DATA TO PROCESS >>
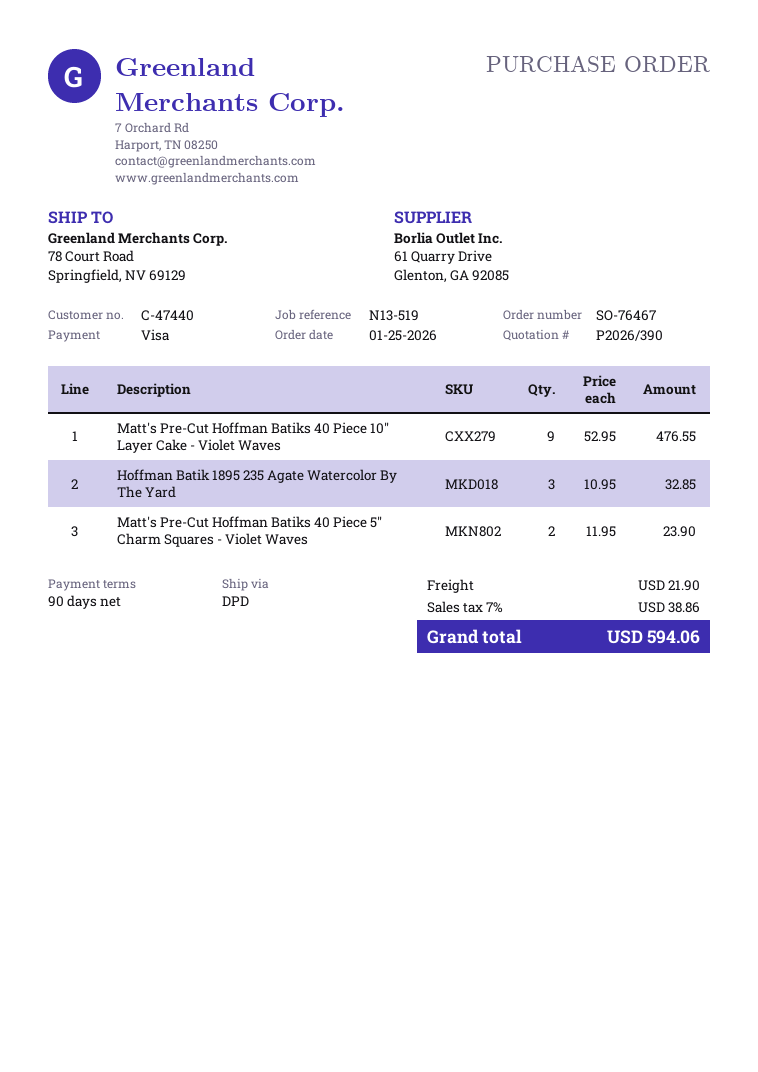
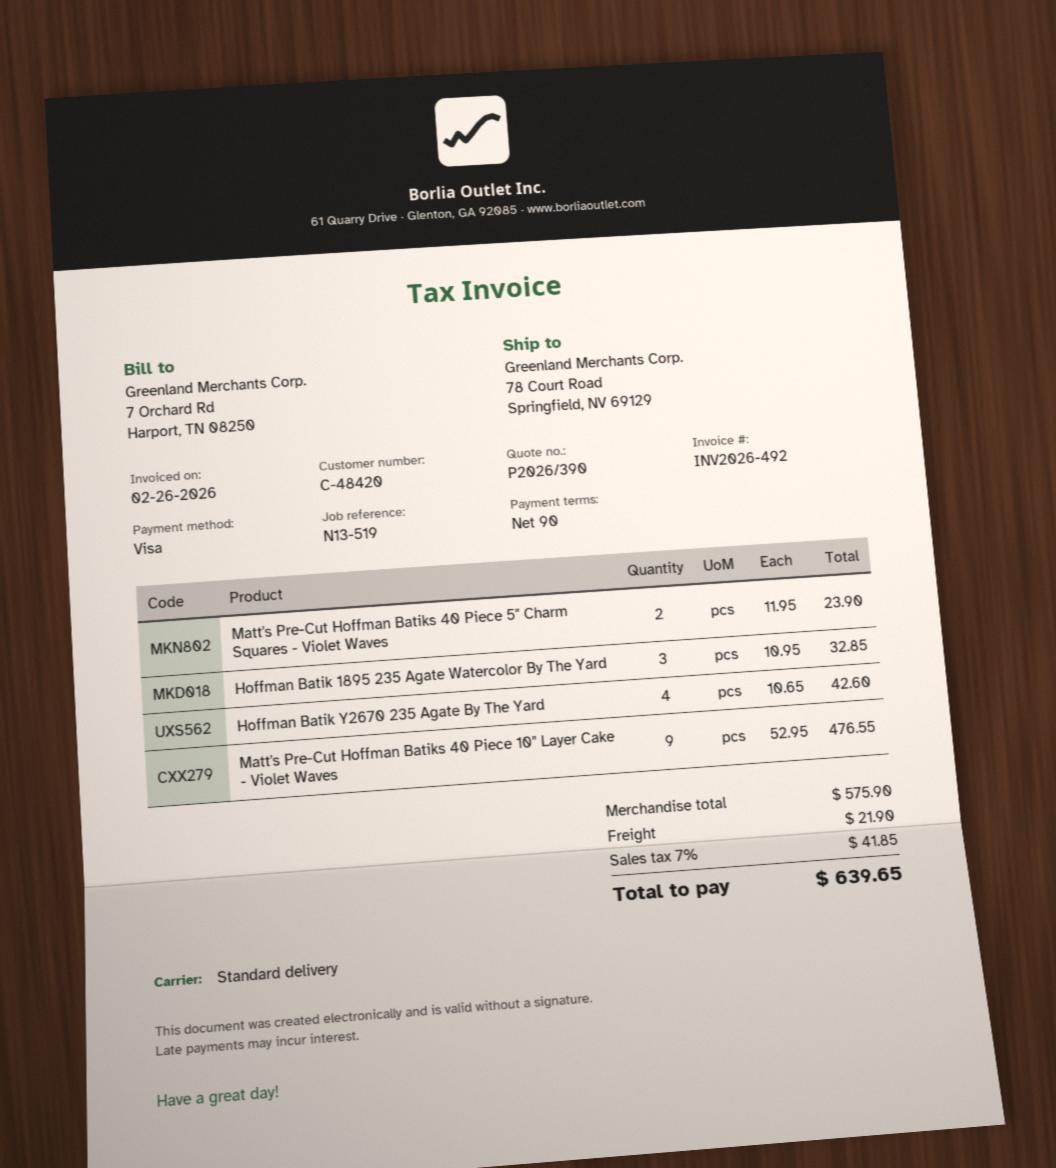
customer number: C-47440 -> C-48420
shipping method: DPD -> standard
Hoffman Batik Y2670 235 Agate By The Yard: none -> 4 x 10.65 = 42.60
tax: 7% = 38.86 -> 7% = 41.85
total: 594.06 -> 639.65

WORK TASK >> Output all of the data word for word, excluding any pictures.

WORKED SOLUTION >>
customer number: C-47440 -> C-48420
shipping method: DPD -> standard
Hoffman Batik Y2670 235 Agate By The Yard: none -> 4 x 10.65 = 42.60
tax: 7% = 38.86 -> 7% = 41.85
total: 594.06 -> 639.65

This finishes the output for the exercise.